En el balcón, la Reina María escuchaba el apasionado discurso de su hijo, y al ver que los ojos de los conflictivos nobles se llenaban gradualmente de una luz ferviente, sintió una sacudida de asombro y, más aún, un alivio abrumador.

Resultó que su hijo no necesitaba en absoluto que ella lo cubriera. Él estaba allí como una torre inamovible, y todos los desafíos y dificultades se volvían insignificantes ante él.

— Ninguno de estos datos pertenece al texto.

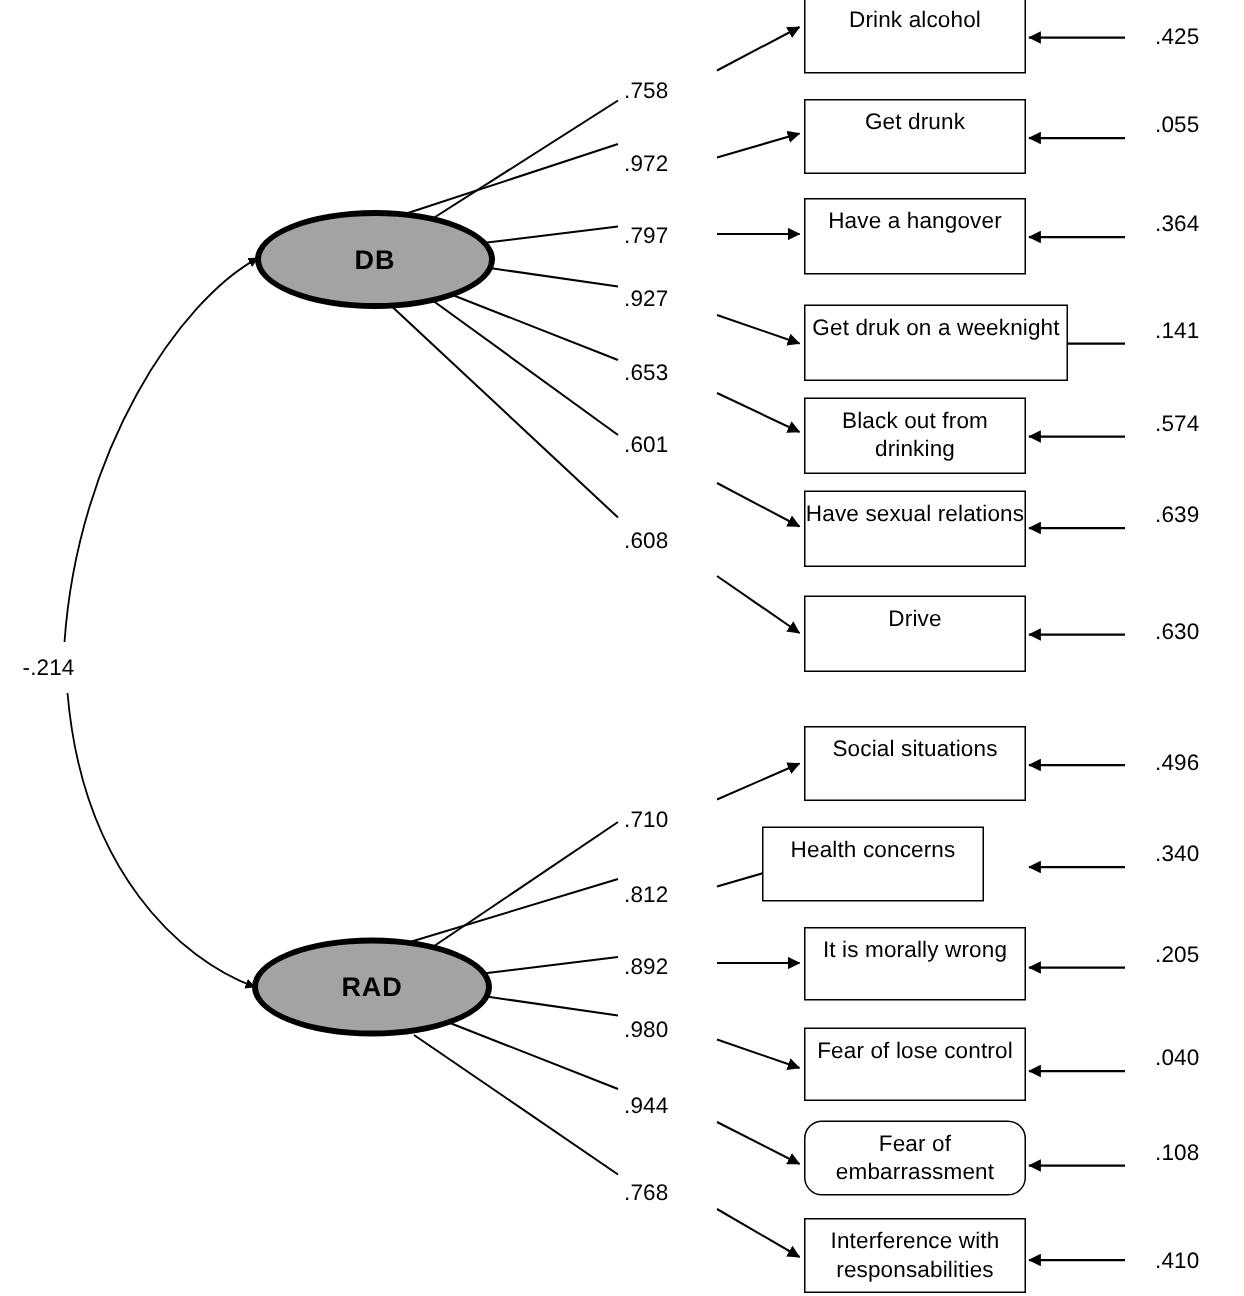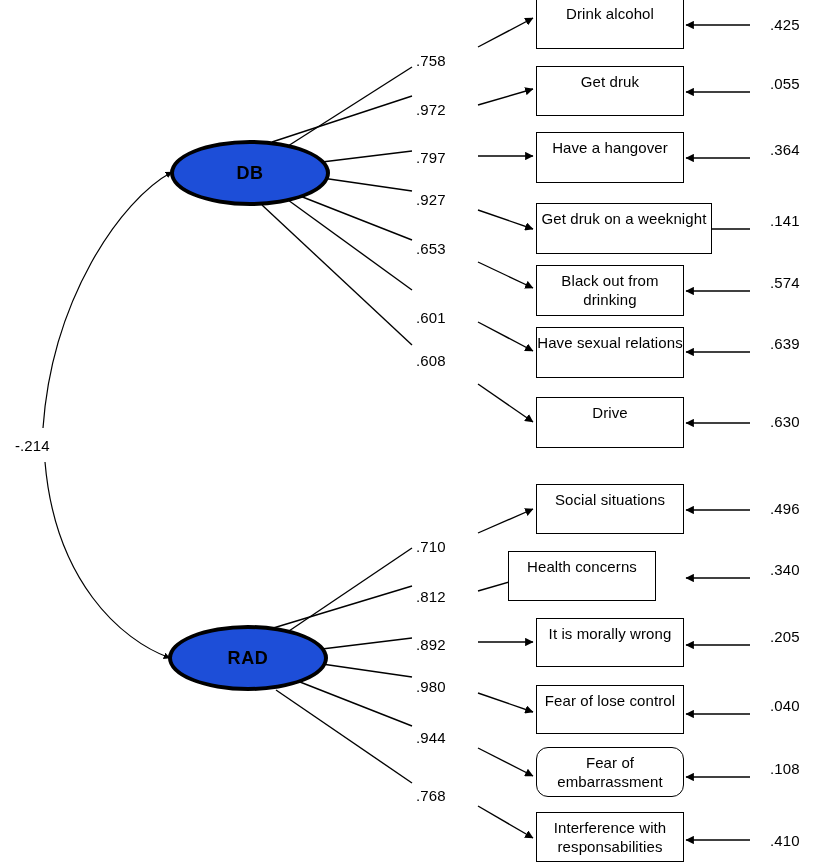"Get druk" span.indicator-label { text: druk -> drunk }
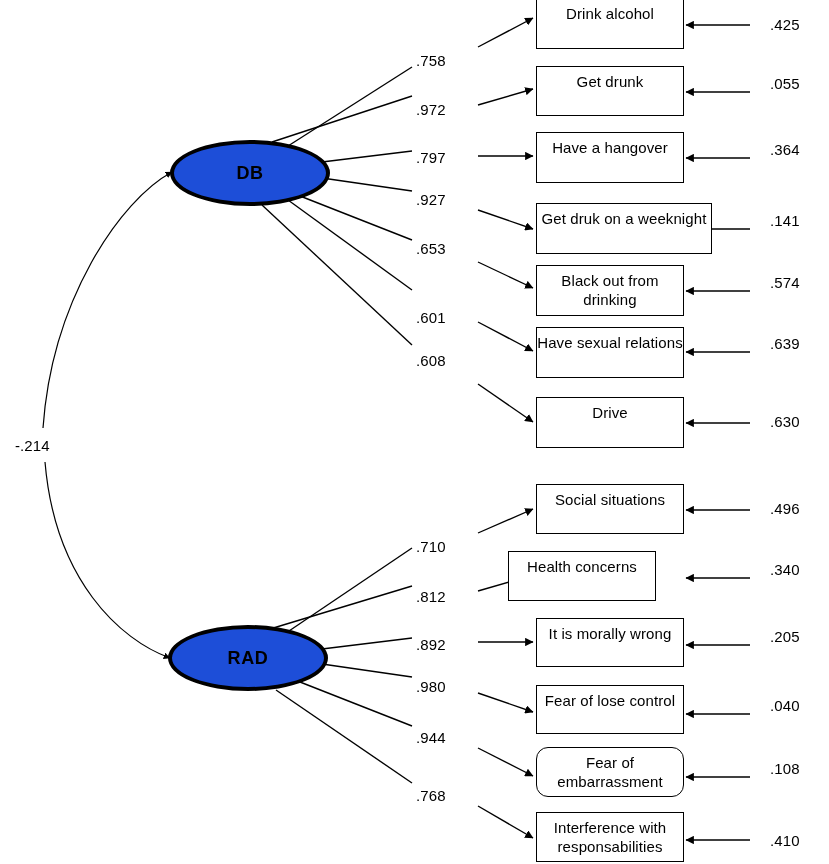"DB" .latent-node { background: #1d4ed8 -> #a3a3a3 }
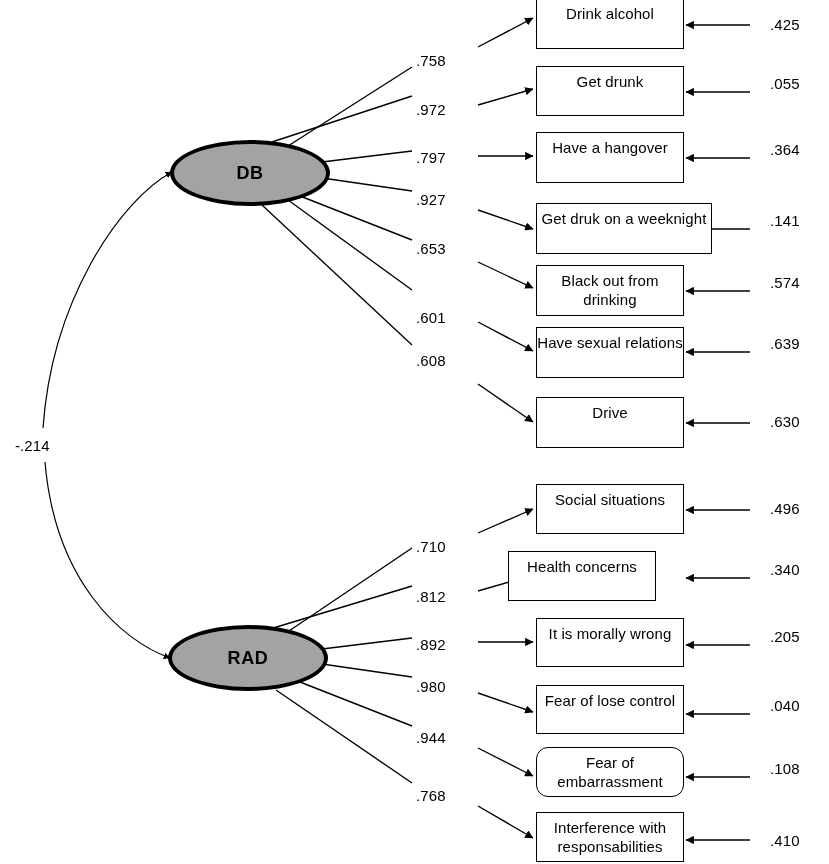".601" div.path-value { top: 309px -> 288px }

Esbozó una sonrisa feliz, ya no prestó atención a los miles de nobles de abajo, se dio la vuelta y volvió a entrar, pellizcando alegremente un trozo de tarta de queso y llevándoselo a la boca. Con Joseph allí, quizás podría descansar más en el futuro y disfrutar tranquilamente de deliciosos postres.

…

La esquina suroeste del Palacio de Versalles.

Escoltado por cuatro guardias, el Ministro de Asuntos Exteriores Británico, el Marqués de Wellesley, miró sombríamente la puerta del Salón de la Paz.

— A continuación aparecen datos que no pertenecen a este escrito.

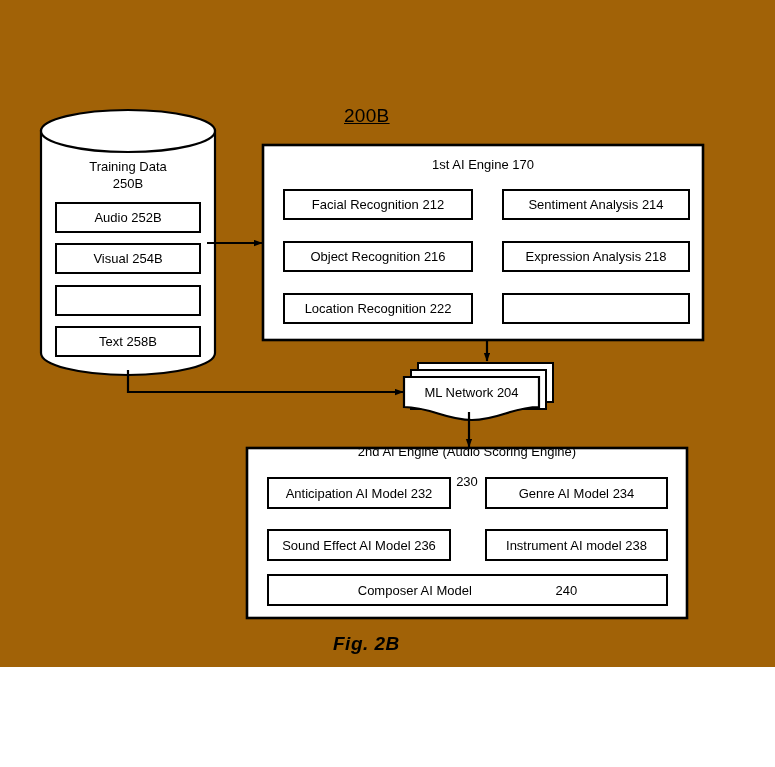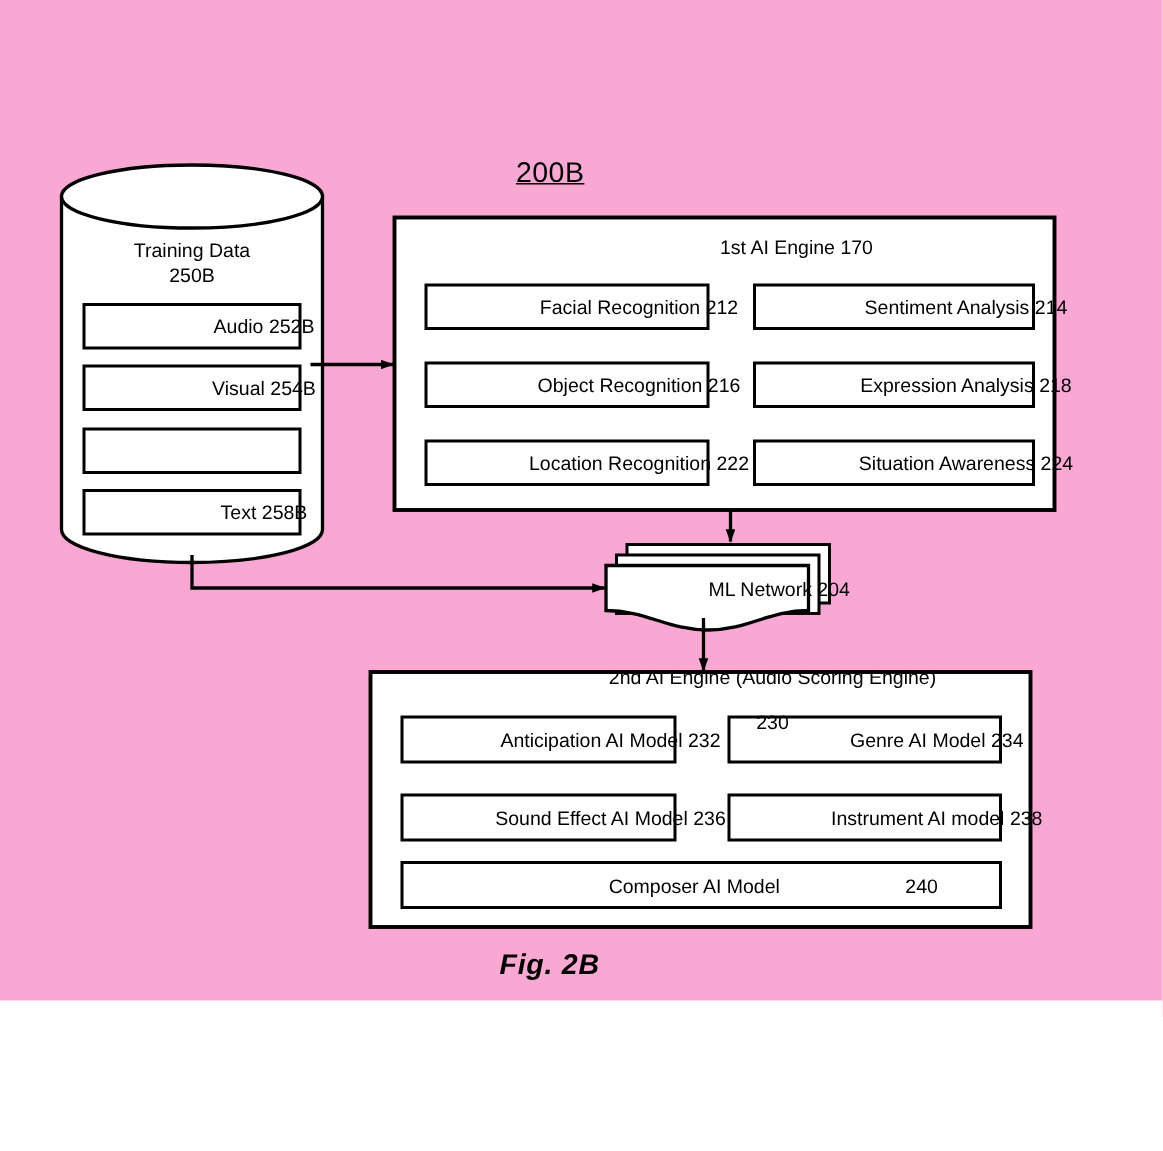"200B" #figure-root { background: #f9a8d4 -> #a16207 }
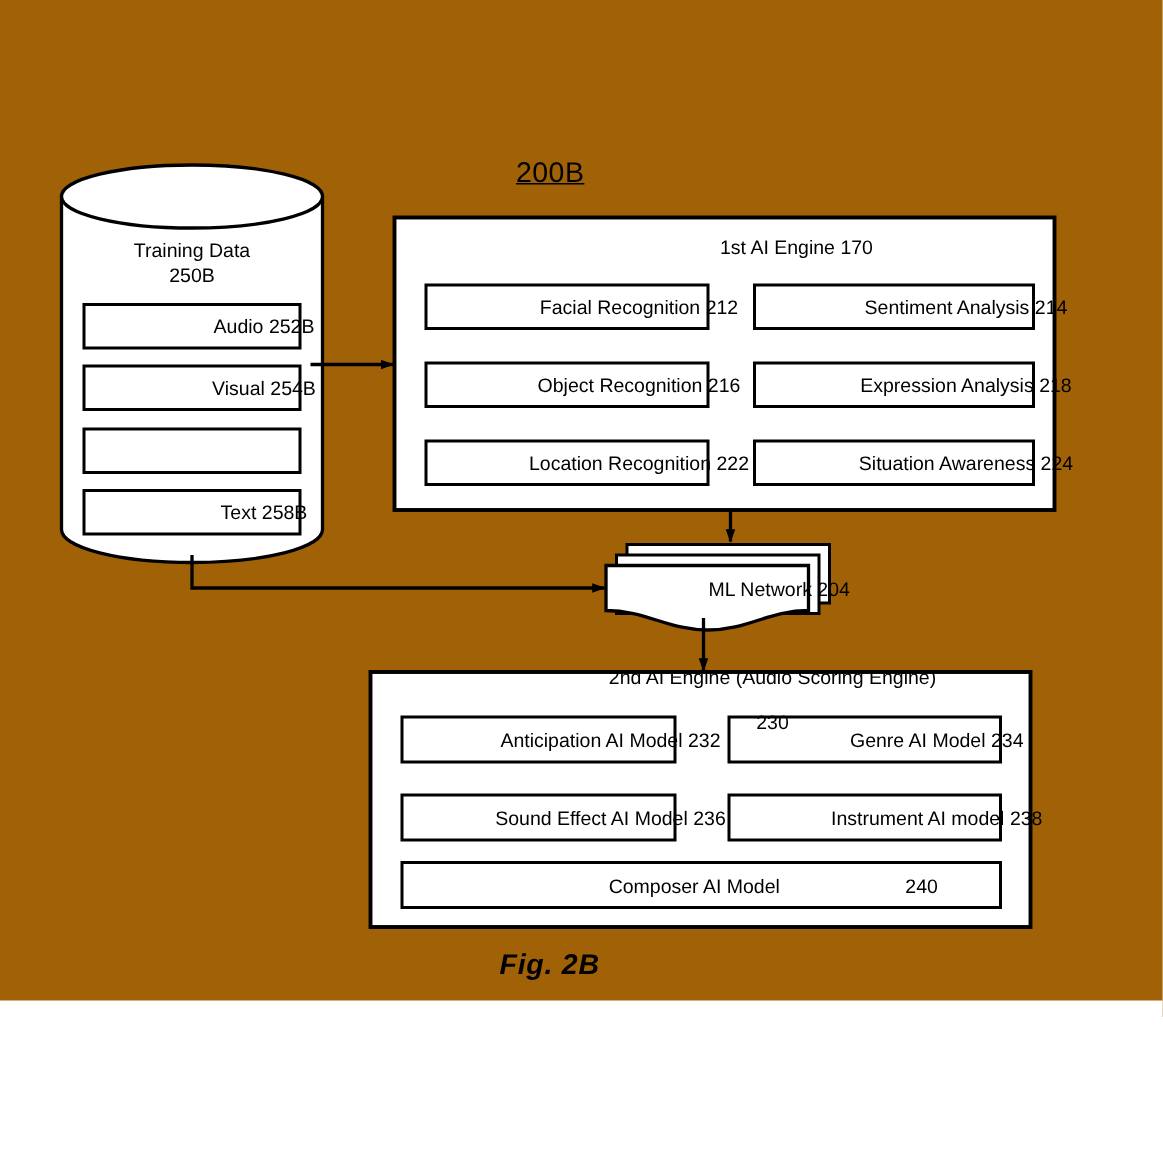"1st AI Engine" .textbox { padding-left: 48px -> none }
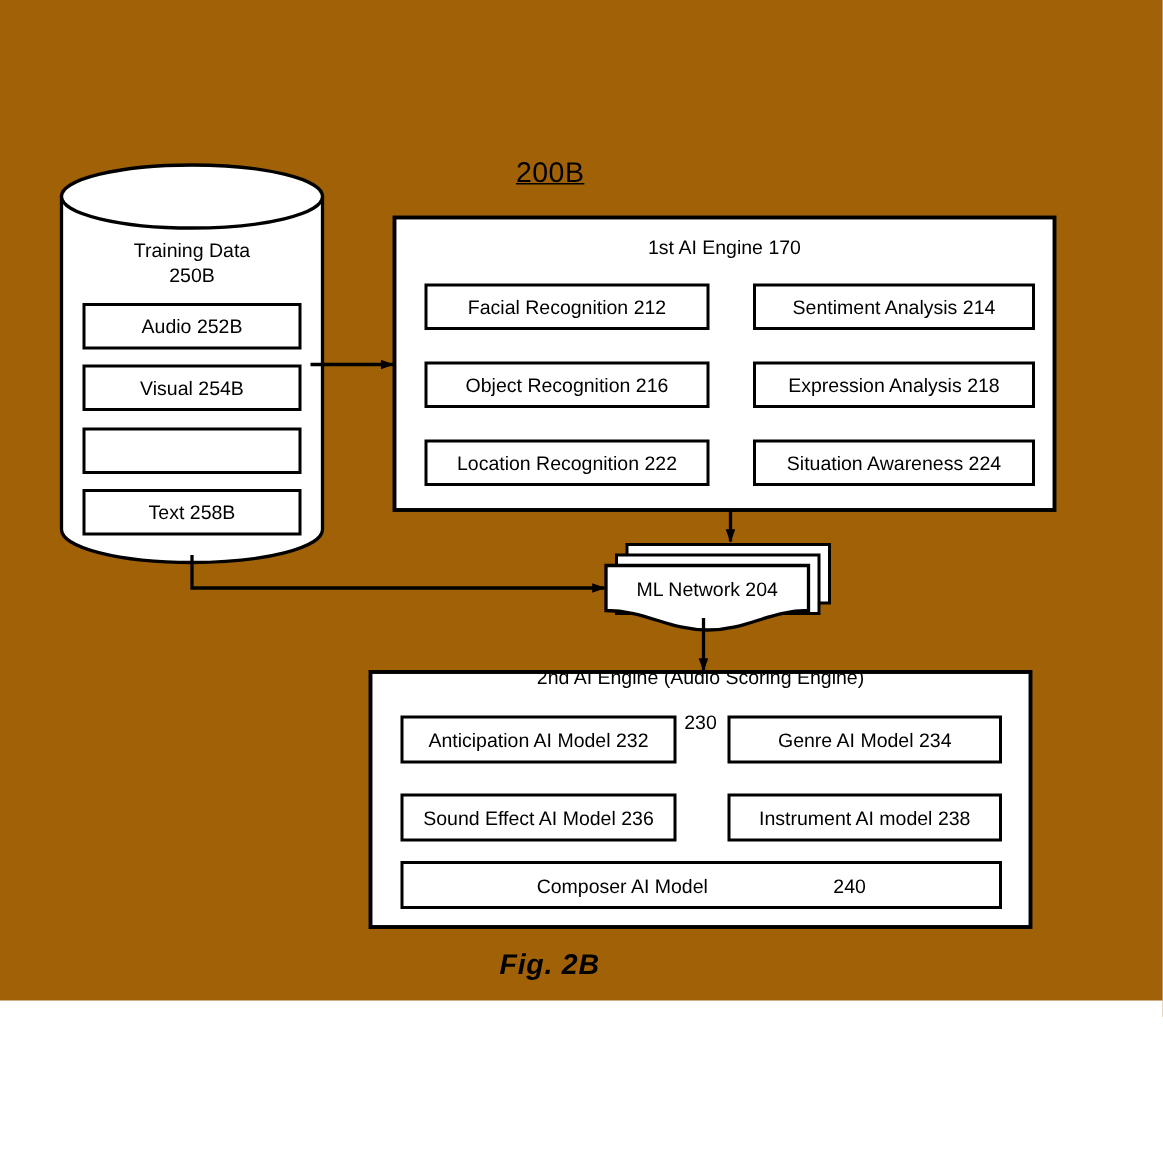"Situation Awareness" div.textbox { html: <div> <span>Situation Awareness</span>&nbsp;<span>224</span> </div> -> none }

Sabía que le esperaba una negociación muy difícil.

Originalmente, había planeado causar disturbios en Francia para coaccionar a los franceses. Inesperadamente, antes incluso de que su barco llegara a Le Havre, oyó que los disturbios habían sido sofocados.

Pero cuando Dios le cerró una puerta, le abrió una ventana.

Se enteró de que la causa del fin de los disturbios fue la promulgación por parte del Gobierno Francés de una política de redención de tierras muy favorable para los campesinos.

Por ello, solicitó con confianza al Ministerio de Relaciones Exteriores Francés que pospusiera la negociación, esperando a que la situación fermentara y que la enfurecida nobleza francesa desafiara al Rey. Francia, en medio del caos interno, inevitablemente cedería ante Inglaterra.

Sin embargo, el desarrollo de los acontecimientos lo asombró enormemente.

La nobleza del Palacio de Versalles acalló de repente sus llamadas a las armas, e incluso oyó que aquí se había desatado una locura de nobles por alistarse en el ejército.

¡Estos inútiles nobles franceses!, maldijo para sus adentros; de haber sido los británicos, a estas alturas ya se habrían alzado en una gloriosa revolución y habrían hecho que el Rey suplicara clemencia…

La puerta del Salón de la Paz se abrió, revelando la figura cojeante de Talleyrand.

Wellesley se apresuró a detener sus desbocados pensamientos y, con fingida sinceridad, se llevó la mano al pecho en señal de saludo. —Me complace enormemente conocerlo, Arzobispo Talleyrand.

El otro le devolvió el saludo con una sonrisa. —También me complace enormemente conocerlo, Marqués de Wellesley. Espero que hoy tengamos una conversación agradable.

—Oh, será como desea.

Wellesley apretó los dientes en secreto, siguiendo al cojo hacia el espacioso salón, mientras su mirada recorría el enorme cuadro sobre la chimenea, «Luis XV creando la paz», y volvía a mascullar para sí: ¡Hipócritas franceses!

Los Ministros de Asuntos Exteriores británico y francés intercambiaron cumplidos vacíos, sentados en lados opuestos de la larga mesa, mientras siete u ocho diplomáticos tomaban asiento por debajo de sus respectivos jefes.

Tras unos segundos de silencio, Wellesley suspiró levemente y fue el primero en hablar: —He oído que recientemente ha habido graves disturbios en Francia, espero que no le hayan afectado demasiado.

—Por supuesto, solo eran los campesinos que vinieron a la ciudad a dar un paseo, fueron dispersados rápidamente por la policía —dijo Talleyrand, mirándolo con expresión relajada—. Ah, por cierto, parece que su país también ha encontrado algunos problemas en la India, oh, seguro que a usted tampoco le ha afectado demasiado.